And then lastly, you've got to get rid of the manual intervention. You've got to do targeted exercises. So when we have exercises that we can do, like Yar mentioned, they're no-notice exercises, where we don't want to give notice that we're going to perform a chaos experiment. We want to just go in and do the experiment and see how the application naturally acted and self-healed.
That's how you've got to get to that, so that your engineers aren't getting paged at two in the morning, or on Christmas Day, or on New Year's Day, and they're able to enjoy their time with their families because the system is able to self-heal and continue to provide that customer experience.
Yar Savchenko
All right. Now let's talk a little bit about benefits.
I think both Bryan and I mentioned that it does take some time and investment to get to the point where you are consistently doing chaos exercises. So what are the benefits? We'll use Capital One as a case study and talk about the benefits that we have realized.
By conducting numerous chaos exercises, both planned and unplanned, we have identified latency. Latency is a bane of existence for anybody that has ever troubleshot a network problem. We can't beat the speed of light. So the more data you have to push through the wire, and the further your data centers or regions are apart from each other, the more latency we'll see.
In cases where you have a transaction that gets bounced multiple times between two separate data centers or regions, if you're in a cloud, you see a latency increase with each bounce back and forth. Sometimes that could still be within acceptable parameters.
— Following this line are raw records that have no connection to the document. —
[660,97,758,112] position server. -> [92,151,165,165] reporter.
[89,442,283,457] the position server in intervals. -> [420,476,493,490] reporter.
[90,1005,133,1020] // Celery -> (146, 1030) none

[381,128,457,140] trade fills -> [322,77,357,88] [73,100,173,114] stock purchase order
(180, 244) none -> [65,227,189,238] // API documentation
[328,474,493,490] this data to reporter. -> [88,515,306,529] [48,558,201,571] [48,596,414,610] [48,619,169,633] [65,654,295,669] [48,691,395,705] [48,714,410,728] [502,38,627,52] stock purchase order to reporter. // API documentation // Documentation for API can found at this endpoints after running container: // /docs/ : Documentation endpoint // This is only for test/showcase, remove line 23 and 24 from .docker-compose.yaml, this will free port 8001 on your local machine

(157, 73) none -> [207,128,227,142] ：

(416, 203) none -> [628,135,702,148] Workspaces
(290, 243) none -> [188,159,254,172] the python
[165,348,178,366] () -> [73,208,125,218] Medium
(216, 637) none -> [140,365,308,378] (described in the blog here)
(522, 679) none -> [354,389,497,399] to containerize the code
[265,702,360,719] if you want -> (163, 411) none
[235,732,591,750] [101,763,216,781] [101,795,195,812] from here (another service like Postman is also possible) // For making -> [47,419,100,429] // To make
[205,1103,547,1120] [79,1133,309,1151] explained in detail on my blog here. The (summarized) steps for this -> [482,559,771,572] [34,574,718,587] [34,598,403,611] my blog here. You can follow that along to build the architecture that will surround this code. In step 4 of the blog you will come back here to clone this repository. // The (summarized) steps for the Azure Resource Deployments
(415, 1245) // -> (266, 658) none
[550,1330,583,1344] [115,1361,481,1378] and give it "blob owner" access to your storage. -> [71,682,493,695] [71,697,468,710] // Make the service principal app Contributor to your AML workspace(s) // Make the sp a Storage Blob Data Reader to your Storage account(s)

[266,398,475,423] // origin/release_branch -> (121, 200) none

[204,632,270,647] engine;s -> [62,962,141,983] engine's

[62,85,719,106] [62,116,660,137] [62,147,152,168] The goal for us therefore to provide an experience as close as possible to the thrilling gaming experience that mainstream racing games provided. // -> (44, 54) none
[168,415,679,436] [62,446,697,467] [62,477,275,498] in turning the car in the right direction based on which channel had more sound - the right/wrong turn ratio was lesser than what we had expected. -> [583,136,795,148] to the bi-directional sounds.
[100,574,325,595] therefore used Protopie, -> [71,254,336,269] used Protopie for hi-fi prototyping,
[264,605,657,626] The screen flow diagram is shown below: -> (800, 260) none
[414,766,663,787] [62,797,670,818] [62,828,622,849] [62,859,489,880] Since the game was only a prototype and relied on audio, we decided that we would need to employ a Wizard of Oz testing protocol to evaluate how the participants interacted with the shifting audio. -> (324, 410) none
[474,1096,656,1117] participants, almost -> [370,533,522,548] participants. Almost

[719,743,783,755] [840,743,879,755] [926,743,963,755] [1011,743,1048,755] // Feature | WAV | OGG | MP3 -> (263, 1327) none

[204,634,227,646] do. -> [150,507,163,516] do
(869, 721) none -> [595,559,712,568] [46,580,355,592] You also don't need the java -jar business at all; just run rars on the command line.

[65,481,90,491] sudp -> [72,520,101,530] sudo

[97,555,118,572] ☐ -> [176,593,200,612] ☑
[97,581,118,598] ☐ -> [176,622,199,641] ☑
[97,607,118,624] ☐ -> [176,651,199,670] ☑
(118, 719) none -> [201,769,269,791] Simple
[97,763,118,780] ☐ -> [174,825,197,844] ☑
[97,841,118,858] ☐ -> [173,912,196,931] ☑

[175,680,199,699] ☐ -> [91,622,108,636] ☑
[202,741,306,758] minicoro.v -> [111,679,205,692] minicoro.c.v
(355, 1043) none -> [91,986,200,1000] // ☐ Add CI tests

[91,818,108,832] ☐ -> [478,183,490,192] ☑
However, if something does change, one of your components fails, it doesn't have enough capacity, or your primary database that you're writing to moves from one data center to another or one region to another, your latency could exceed the timeout threshold, and then you're starting to negatively impact your customers.
Or it could get to the point where your timeout could be set to 30 seconds, and no customer is going to wait 30 seconds for your application to load. Let's be honest: people are not willing to wait for something to load. We have been using Netflix. We have been using all of those tools that are available to us immediately at the click of a button.
By conducting these exercises, we have found a number of cases where moving components away from each other introduced latency. We were able to resolve those, and we'll talk a little bit more about how we address them, sometimes by rearchitecting the whole application, which does take a while. Sometimes it's a quick fix. Sometimes it's moving one component, or maybe sizing it correctly.
Talking about sizing, I will move to the next most common finding that we have had: capacity. Again, it doesn't matter if you are housed in on-prem data centers, in the cloud, or hybrid, where you have some components in a cloud and some in your on-prem data centers. Being able to size your resources correctly is very, very important.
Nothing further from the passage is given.